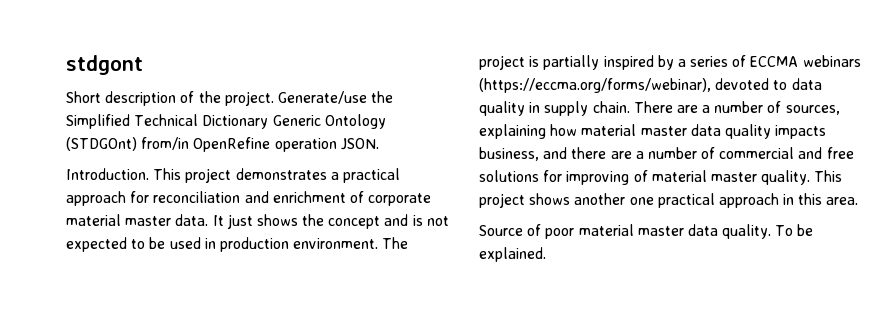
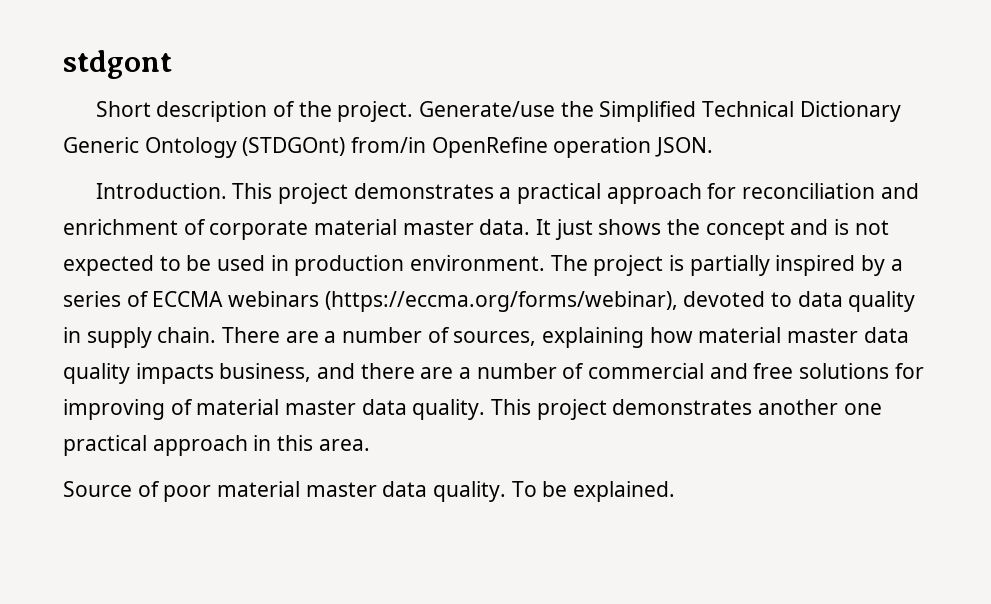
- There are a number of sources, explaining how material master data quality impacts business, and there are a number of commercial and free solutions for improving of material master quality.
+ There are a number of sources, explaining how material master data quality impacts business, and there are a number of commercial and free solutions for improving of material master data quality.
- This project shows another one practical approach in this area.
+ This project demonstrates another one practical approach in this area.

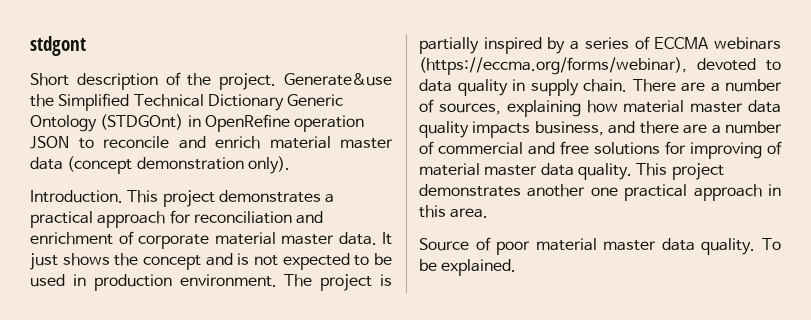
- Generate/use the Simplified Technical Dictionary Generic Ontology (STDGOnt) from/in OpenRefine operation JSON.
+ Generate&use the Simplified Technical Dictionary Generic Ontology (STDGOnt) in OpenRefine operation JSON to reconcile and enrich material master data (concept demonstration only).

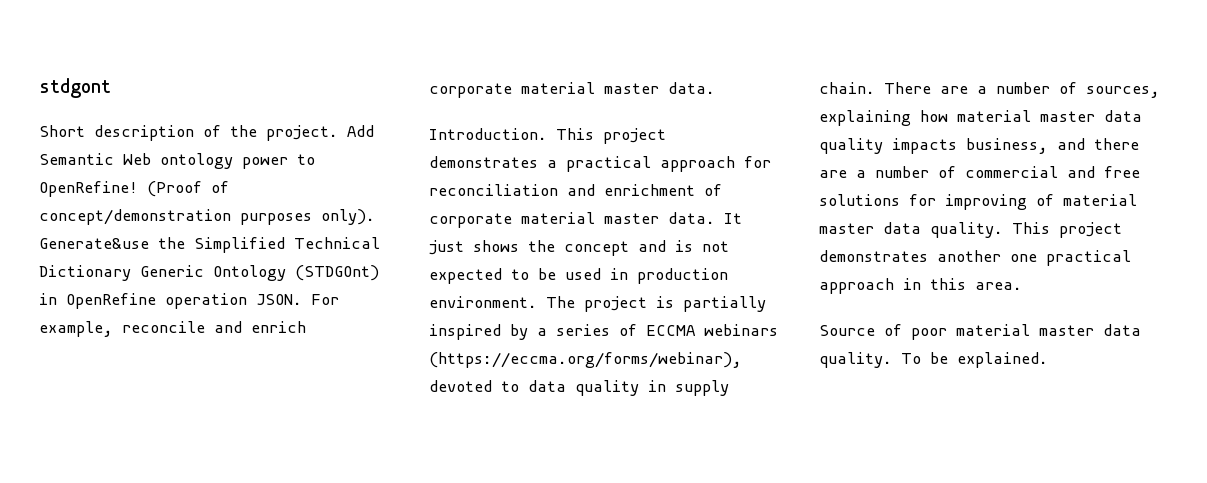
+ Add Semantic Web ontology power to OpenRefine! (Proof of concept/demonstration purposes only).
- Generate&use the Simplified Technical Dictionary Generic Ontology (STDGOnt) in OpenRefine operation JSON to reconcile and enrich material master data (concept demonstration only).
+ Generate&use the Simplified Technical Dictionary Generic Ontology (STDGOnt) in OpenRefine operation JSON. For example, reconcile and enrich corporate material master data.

=== TASK ===
All lines of the data that hold "area" need to be copied.

=== ANSWER TO THIS EXERCISE ===
- This project shows another one practical approach in this area.
+ This project demonstrates another one practical approach in this area.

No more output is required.